Material for the task:
━━━━━━━━
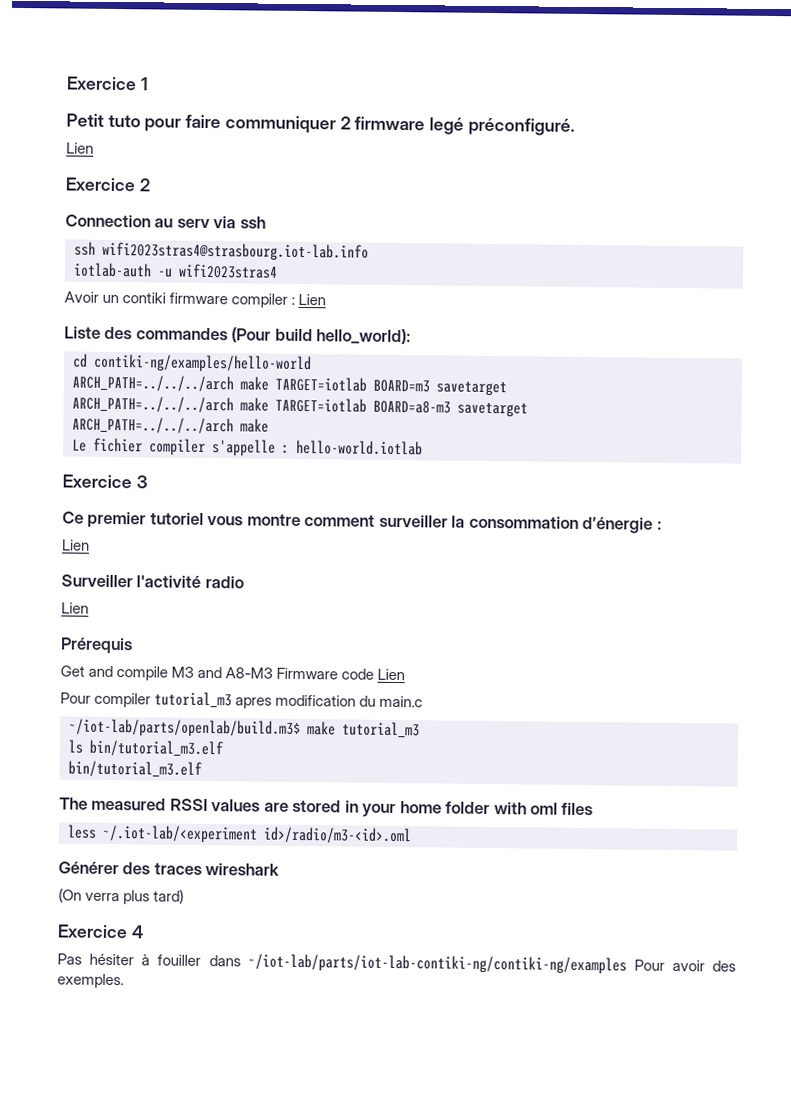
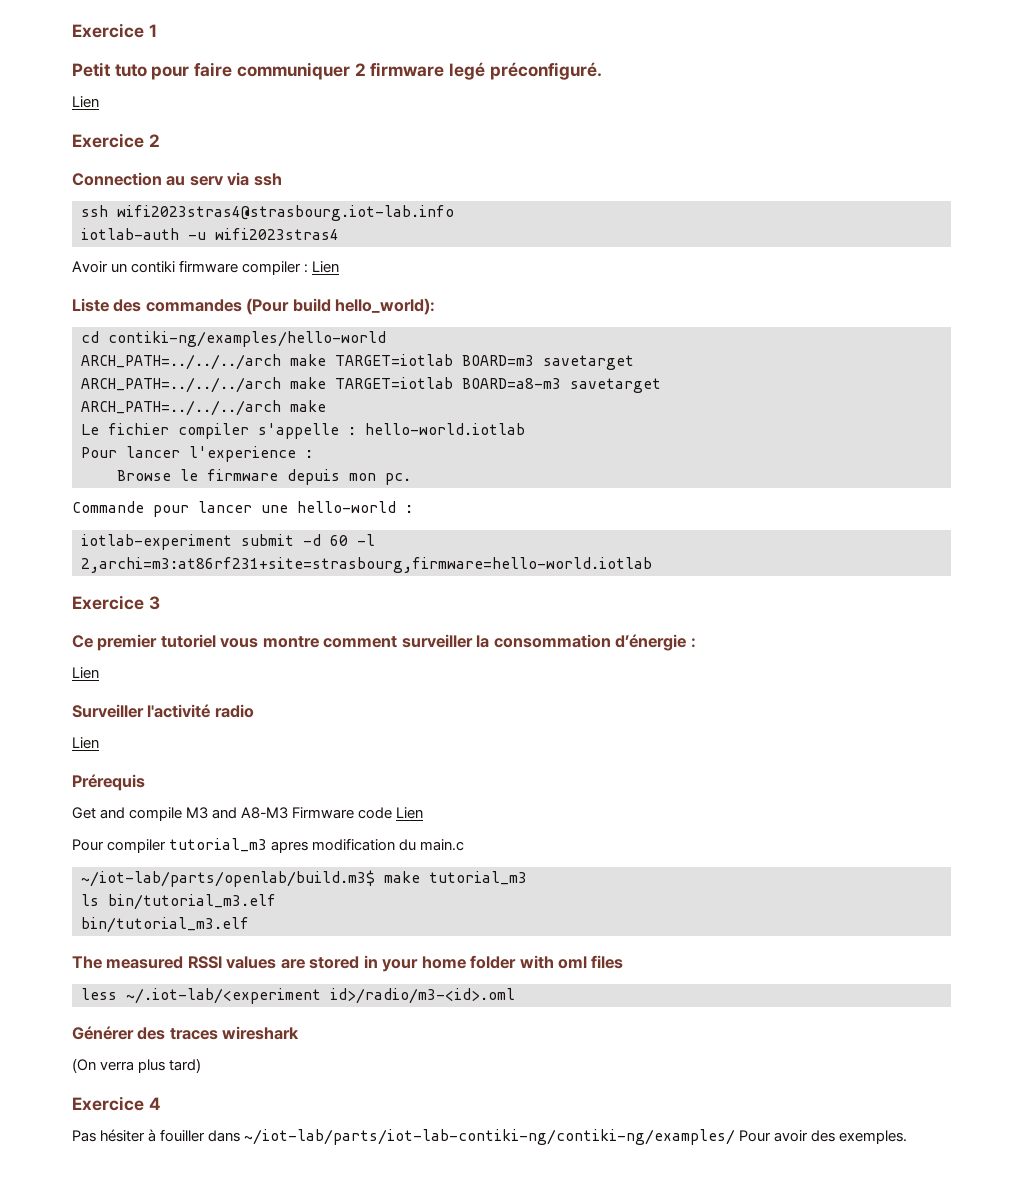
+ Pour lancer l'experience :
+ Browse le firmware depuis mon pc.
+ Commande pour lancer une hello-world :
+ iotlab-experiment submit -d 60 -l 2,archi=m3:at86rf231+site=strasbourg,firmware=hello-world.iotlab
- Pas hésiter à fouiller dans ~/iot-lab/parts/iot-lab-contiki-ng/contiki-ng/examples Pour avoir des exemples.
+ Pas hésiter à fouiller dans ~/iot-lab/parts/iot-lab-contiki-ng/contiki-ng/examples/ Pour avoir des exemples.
━━━━━━━━
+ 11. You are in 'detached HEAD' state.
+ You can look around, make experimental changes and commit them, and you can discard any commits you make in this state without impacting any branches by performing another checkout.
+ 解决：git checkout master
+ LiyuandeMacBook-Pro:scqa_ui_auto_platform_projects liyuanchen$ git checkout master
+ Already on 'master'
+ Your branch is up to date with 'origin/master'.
━━━━━━━━
What to work on: Read through the entries above and copy each line that has the string "hésiter" in it.

Written response:
- Pas hésiter à fouiller dans ~/iot-lab/parts/iot-lab-contiki-ng/contiki-ng/examples Pour avoir des exemples.
+ Pas hésiter à fouiller dans ~/iot-lab/parts/iot-lab-contiki-ng/contiki-ng/examples/ Pour avoir des exemples.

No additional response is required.